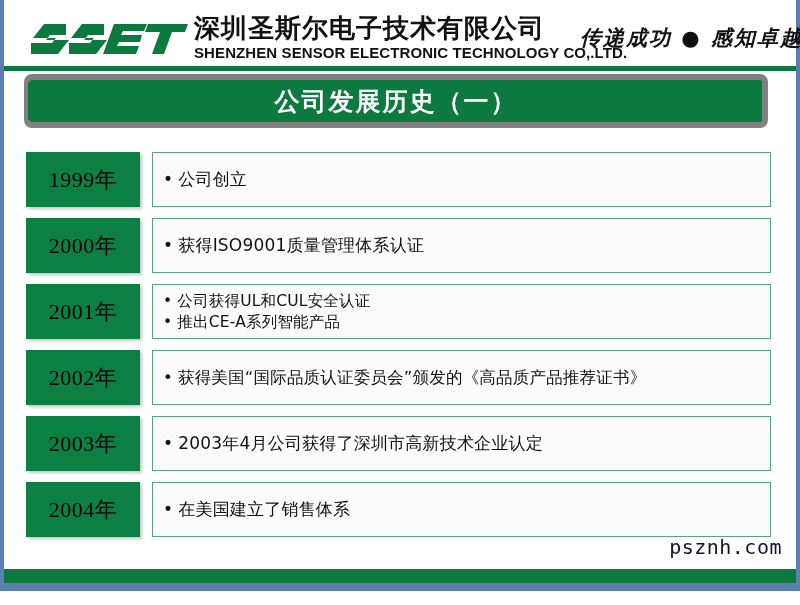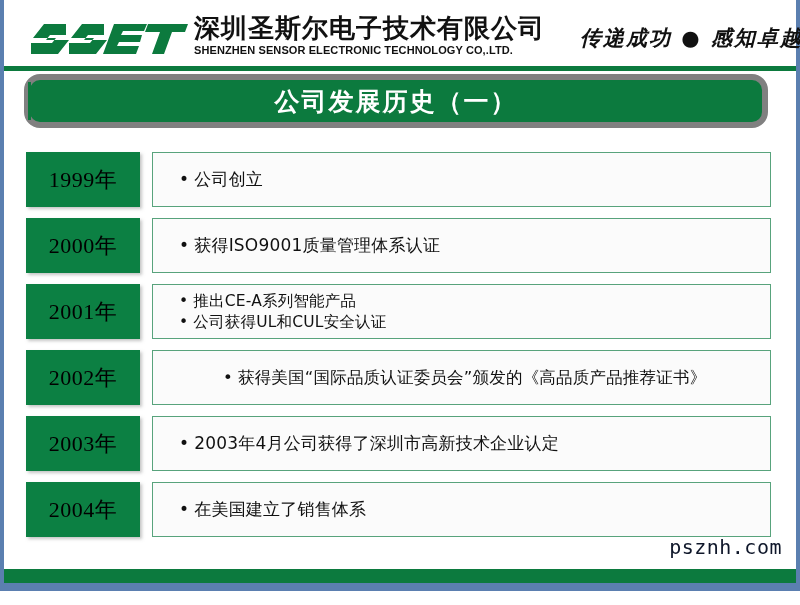"SHENZHEN SENSOR ELECTRONIC TECHNOLOGY" .company-en { font-size: 11px -> 15px }
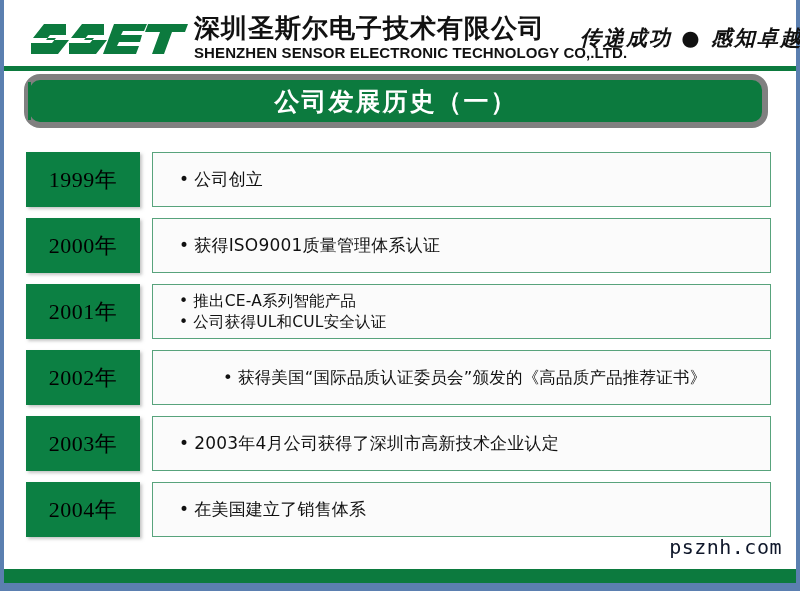"公司发展历史（一）" .title-banner { border-radius: 16px -> 8px }
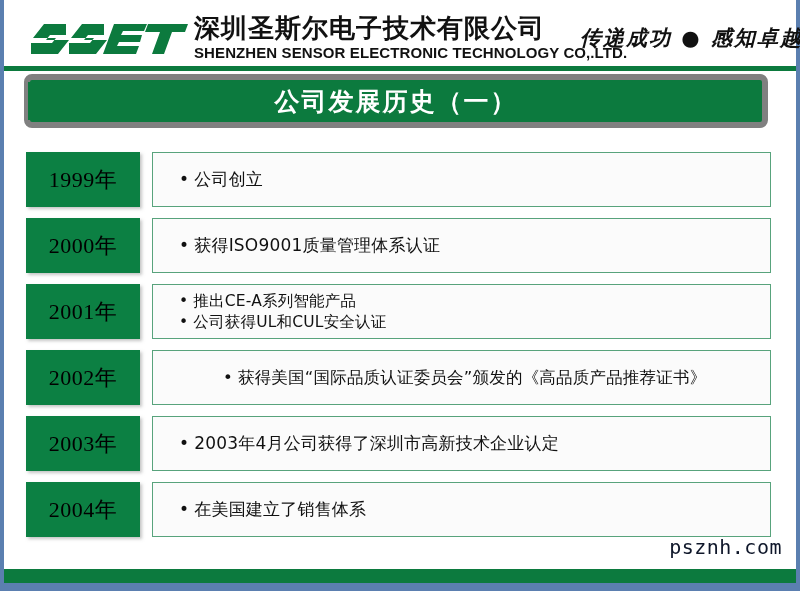"• 公司创立" .content-box { padding-left: 26px -> 10px }
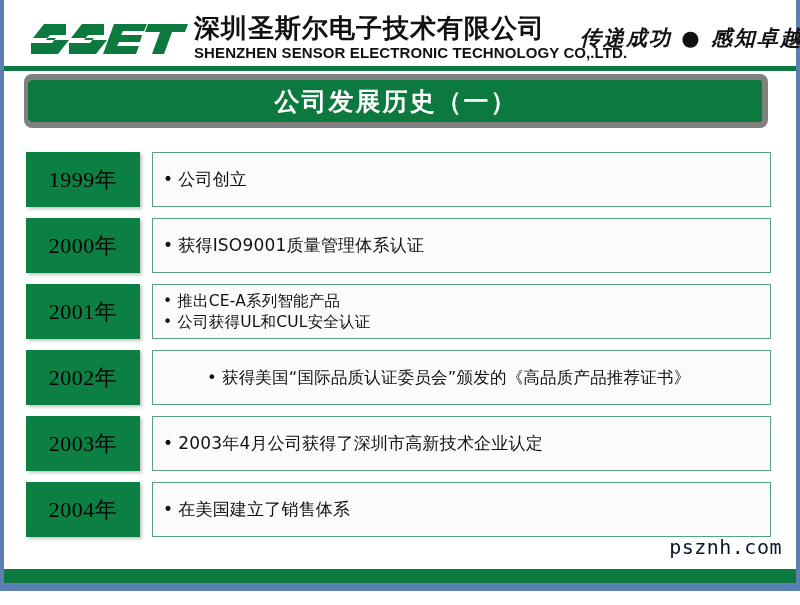"• 推出CE-A系列智能产品" div.bullet-line { order: before "• 公司获得UL和CUL安全认证" -> after "• 公司获得UL和CUL安全认证" }
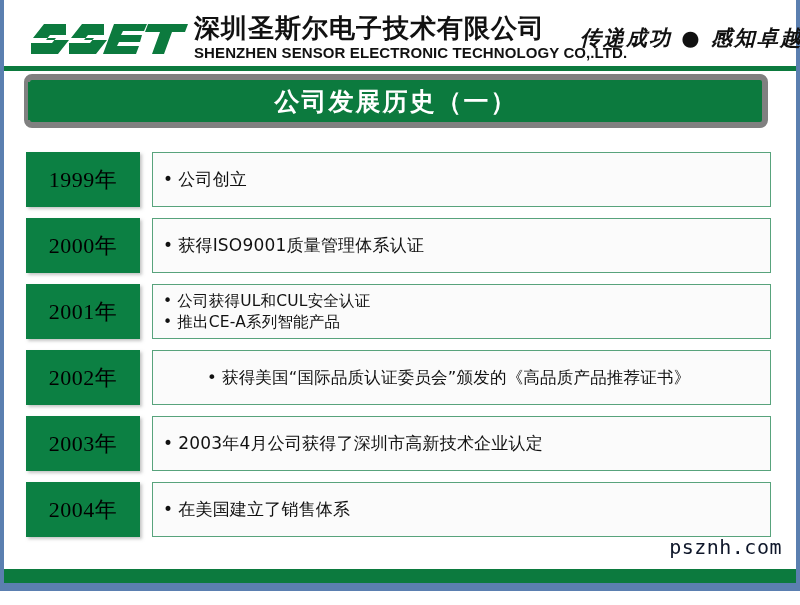"• 获得美国“国际品质认证委员会”颁发的《高品质产品推荐证书》" .wide .bullet-line { margin-left: 44px -> none }
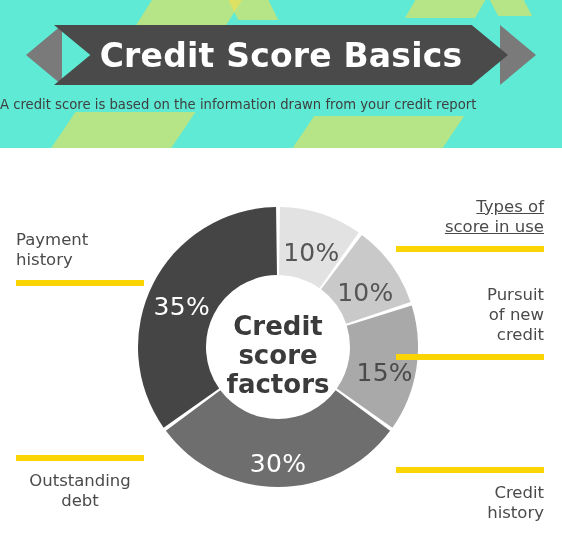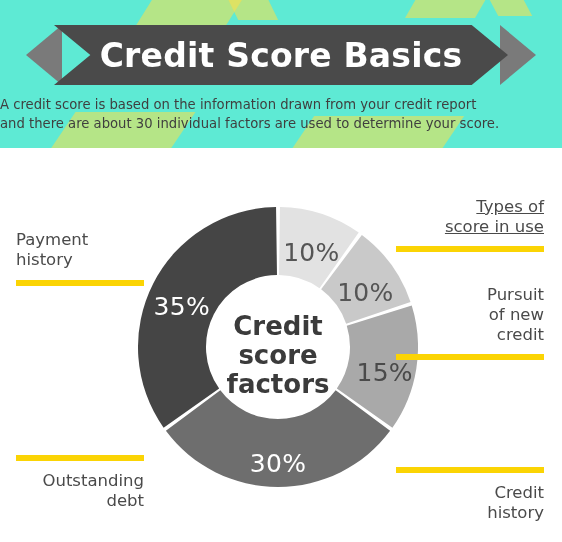"and there are about 30" div { html: <div>and there are about 30 individual factors are used to determine your score.</div> -> none }
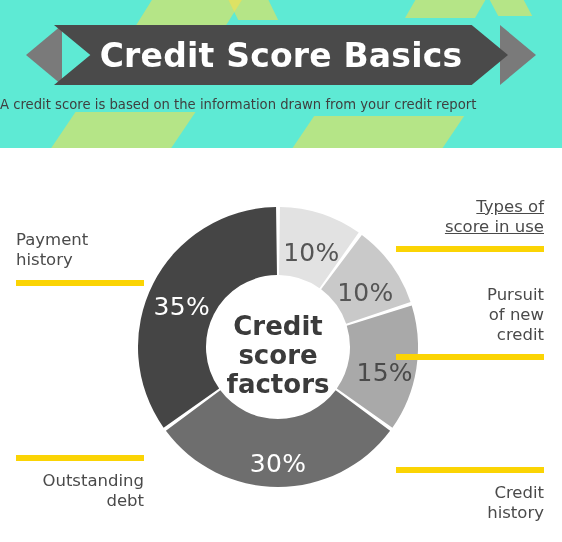"Outstanding" .c-outstanding .txt { text-align: right -> center }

*Work instruction*
Are you able to set down all the lines above exactly, without any pictures?

*Response to this exercise*
"SHENZHEN SENSOR ELECTRONIC TECHNOLOGY" .company-en { font-size: 11px -> 15px }
"公司发展历史（一）" .title-banner { border-radius: 16px -> 8px }
"• 公司创立" .content-box { padding-left: 26px -> 10px }
"• 推出CE-A系列智能产品" div.bullet-line { order: before "• 公司获得UL和CUL安全认证" -> after "• 公司获得UL和CUL安全认证" }
"• 获得美国“国际品质认证委员会”颁发的《高品质产品推荐证书》" .wide .bullet-line { margin-left: 44px -> none }
"and there are about 30" div { html: <div>and there are about 30 individual factors are used to determine your score.</div> -> none }
"Outstanding" .c-outstanding .txt { text-align: right -> center }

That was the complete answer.